===== DATA EXTRACTS

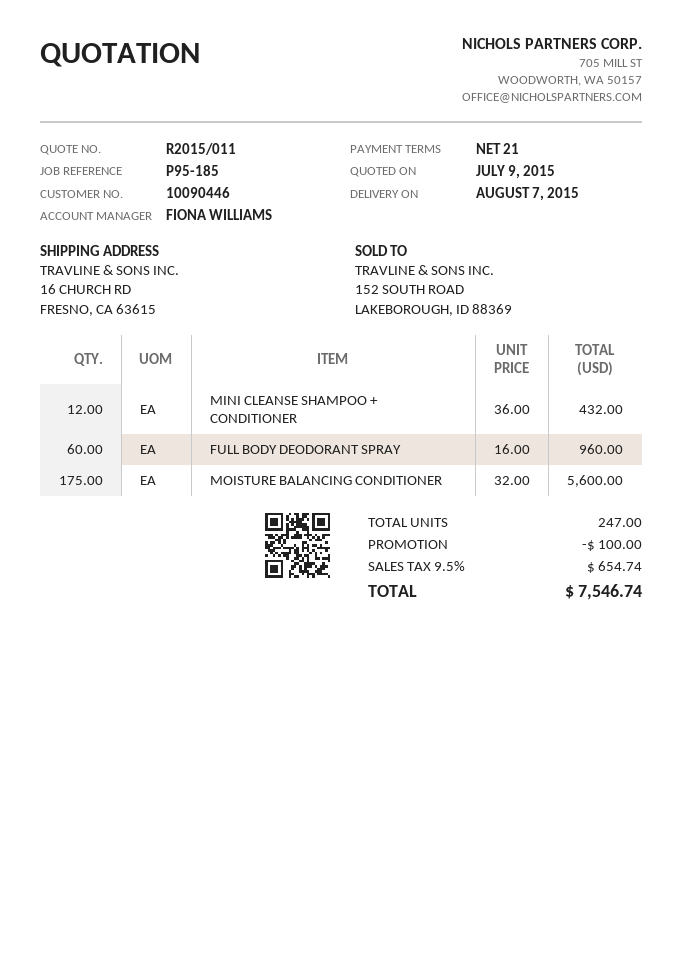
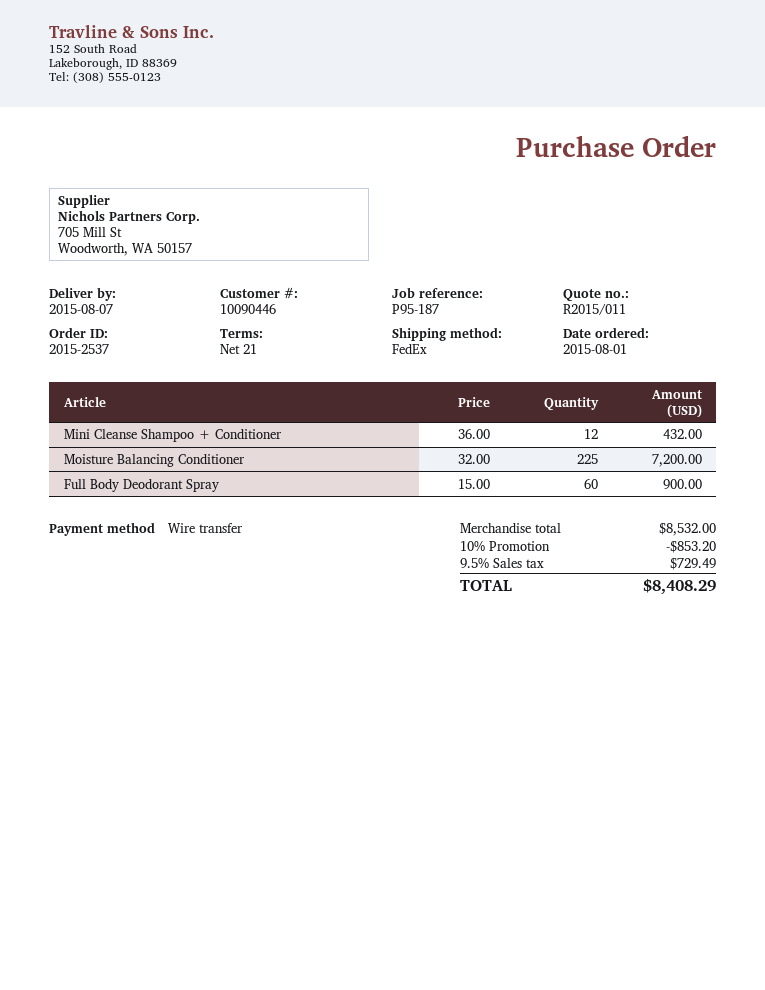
reference: P95-185 -> P95-187
FULL BODY DEODORANT SPRAY: 60 x 16.00 = 960.00 -> 60 x 15.00 = 900.00
MOISTURE BALANCING CONDITIONER: 175 x 32.00 = 5600.00 -> 225 x 32.00 = 7200.00
discount: 100.00 -> 853.20
tax: 9.5% = 654.74 -> 9.5% = 729.49
total: 7546.74 -> 8408.29

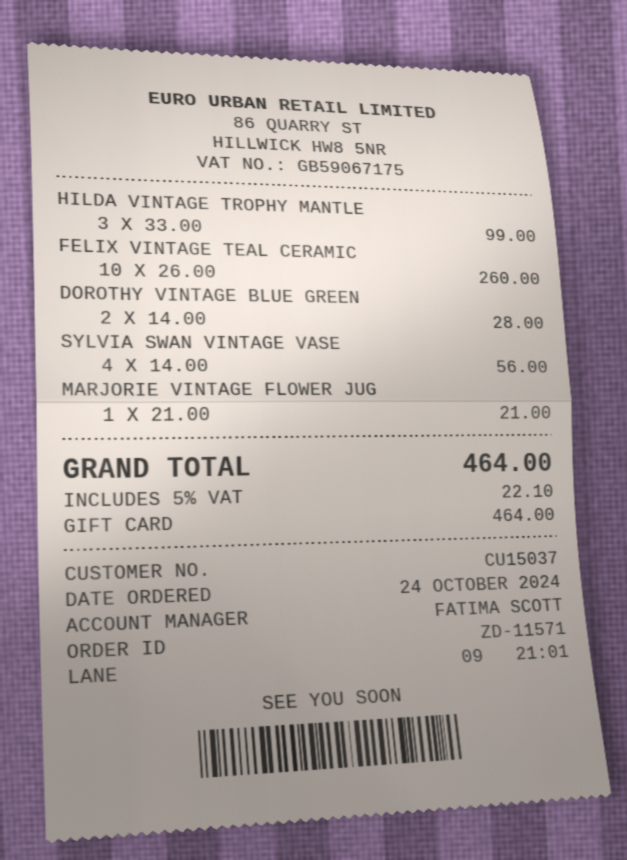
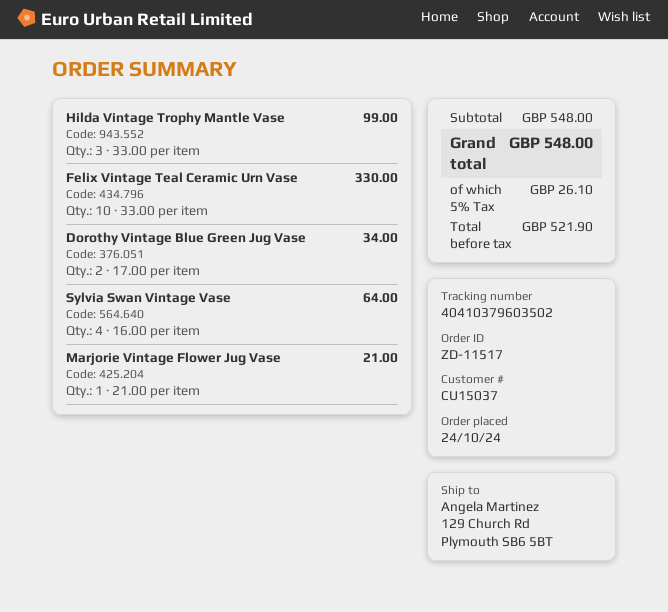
order number: ZD-11571 -> ZD-11517
FELIX VINTAGE TEAL CERAMIC: 10 x 26.00 = 260.00 -> 10 x 33.00 = 330.00
DOROTHY VINTAGE BLUE GREEN: 2 x 14.00 = 28.00 -> 2 x 17.00 = 34.00
SYLVIA SWAN VINTAGE VASE: 4 x 14.00 = 56.00 -> 4 x 16.00 = 64.00
tax: 5% = 22.10 -> 5% = 26.10
total: 464.00 -> 548.00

==========

- [REQUIREMENT]
Starting with the first line of the data, transcribe every line exactly through the one containing "FELIX VINTAGE TEAL". No pictures go in.

- [RESULT FOR THIS TASK]
reference: P95-185 -> P95-187
FULL BODY DEODORANT SPRAY: 60 x 16.00 = 960.00 -> 60 x 15.00 = 900.00
MOISTURE BALANCING CONDITIONER: 175 x 32.00 = 5600.00 -> 225 x 32.00 = 7200.00
discount: 100.00 -> 853.20
tax: 9.5% = 654.74 -> 9.5% = 729.49
total: 7546.74 -> 8408.29

order number: ZD-11571 -> ZD-11517
FELIX VINTAGE TEAL CERAMIC: 10 x 26.00 = 260.00 -> 10 x 33.00 = 330.00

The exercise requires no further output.